GDPR in a nutshell
Has GDPR got you feeling confused? Our Compliance Manager, Mark Wallis, has wrapped up the key points into a neat guide - check it out below
What does GDPR stand for?
As you probably know, GDPR stands for the General Data Protection Regulation. It replaces the Data Protection Act 1998 in order to strengthen and unify data protection for everyone within the European Union (EU), and will be relevant to the UK regardless of Brexit.

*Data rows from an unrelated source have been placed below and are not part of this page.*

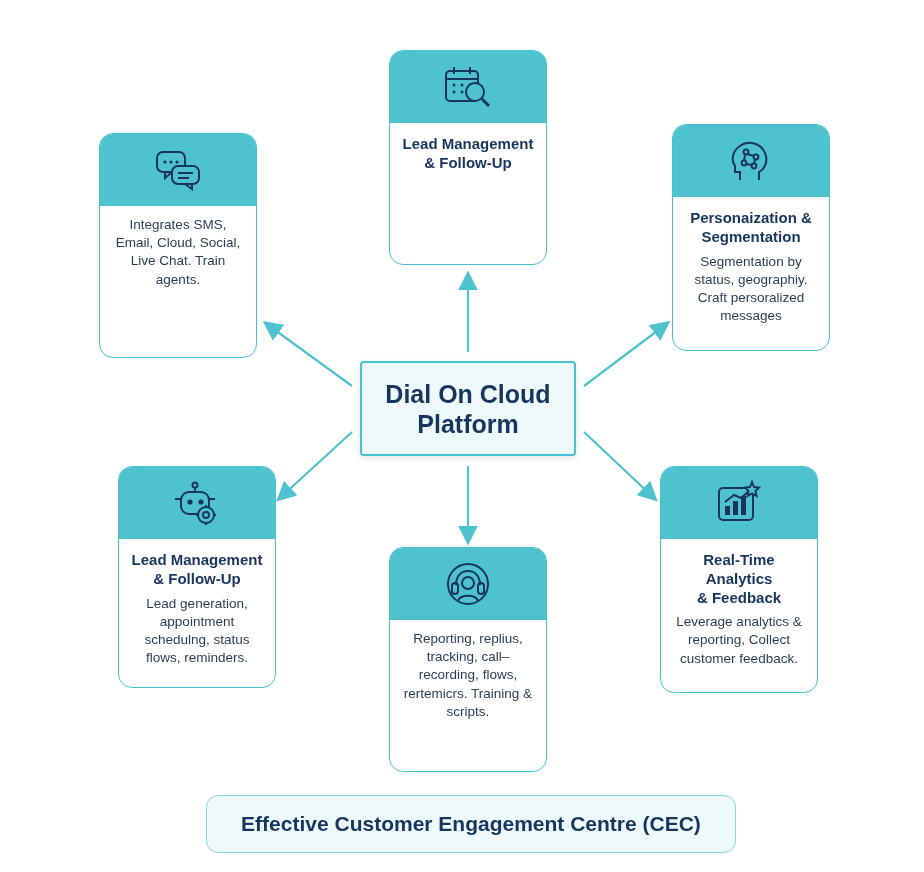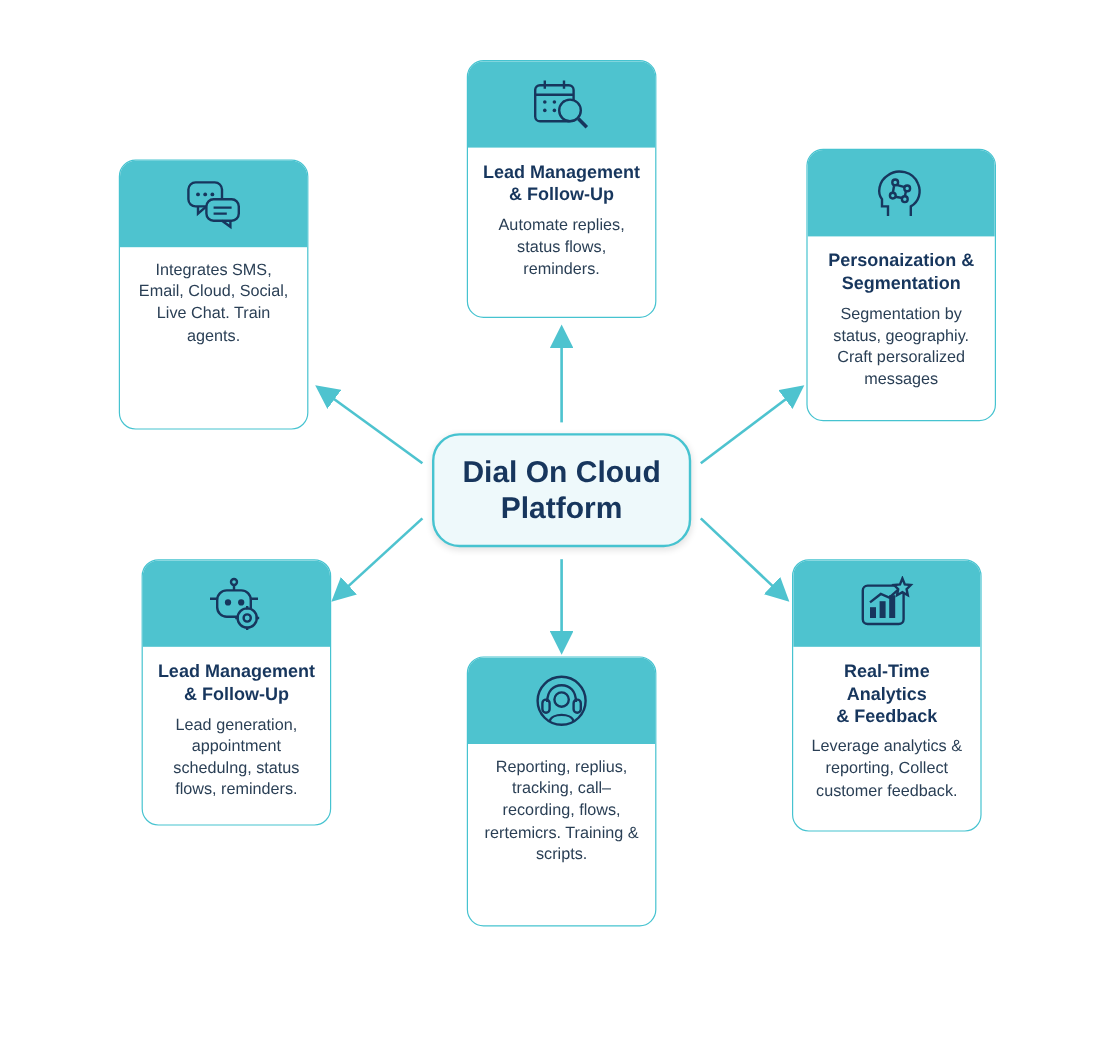"Automate replies, status flows," div.desc { html: <div>Automate replies, status flows, reminders.</div> -> none }
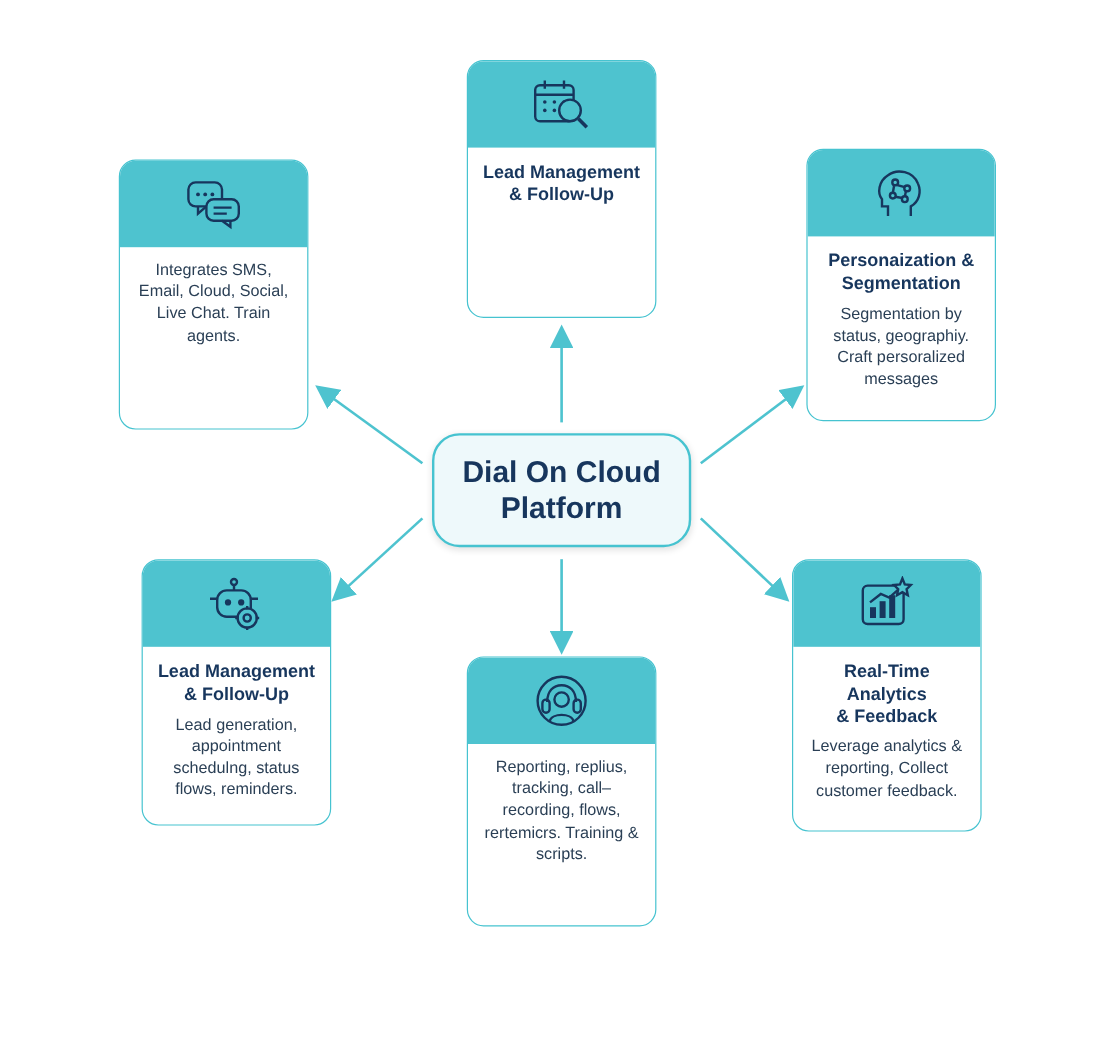"Dial On Cloud" #center-node { border-radius: 23px -> 4px }
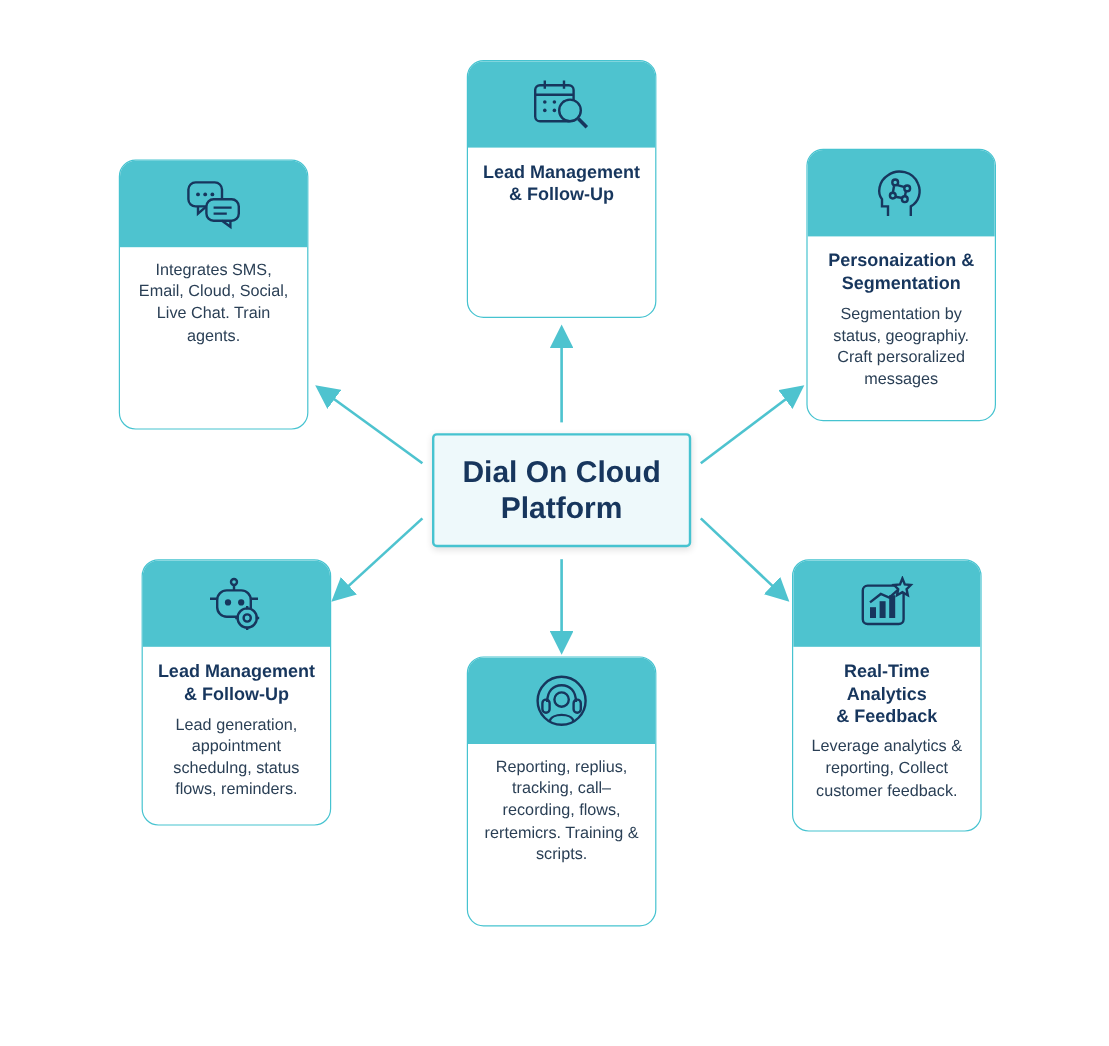"Effective Customer Engagement Centre" div { html: none -> <div> <div>Effective Customer Engagement Centre (CEC)</div> </div> }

It’s designed to give us all greater control over our personal data, and aims to ensure that every business is open and transparent about the personal information they collect and how it’s used.
When will it come into force?
Businesses must be compliant by 25 May 2018 otherwise they risk a significant fine or censure. Fines can be up to 20m EUR or 4% of their turnover.
How will it impact on you?
We'll be updating our intermediary terms of business to include all key requirements of GDPR. These will be available on our website by the end of April.
Within this we’ll outline certain requirements, for example the need to clearly articulate why you’re collecting certain information, how this data is to be used, and where and why it’s shared.
Will the way we gather customer data change?
Does GDPR improve existing customer rights?
Yes. When it comes to personal data, GDPR enhances the existing rights of the customer. It also places a greater onus on businesses to fulfil certain requests. For example, if a customer makes Data Subjects Access Requests (DSARs), the timeline for responding will now be 30 days.
Are there any additional customer rights?
Yes. These include the Right to Erasure (this means their data can be completely removed in certain circumstances) and the Right to Portability (this means they can obtain and reuse their data between organisations).
What is a personal data breach?
GDPR defines “personal data” as “any information relating to an identified or identifiable natural person (“data subject”).”
A “personal data breach” is defined as “a breach of security leading to the accidental or unlawful destruction, loss, alteration, unauthorized disclosure of, or access to, personal data transmitted, stored or otherwise processed.”
Under GDPR the regulator must be notified within 72 hours of a breach being identified.
Will it impact your personal data?
Yes. As a broker you’ll also have individual rights – so where we hold information about you, you can exercise your rights, for example the right to be forgotten, in certain circumstances.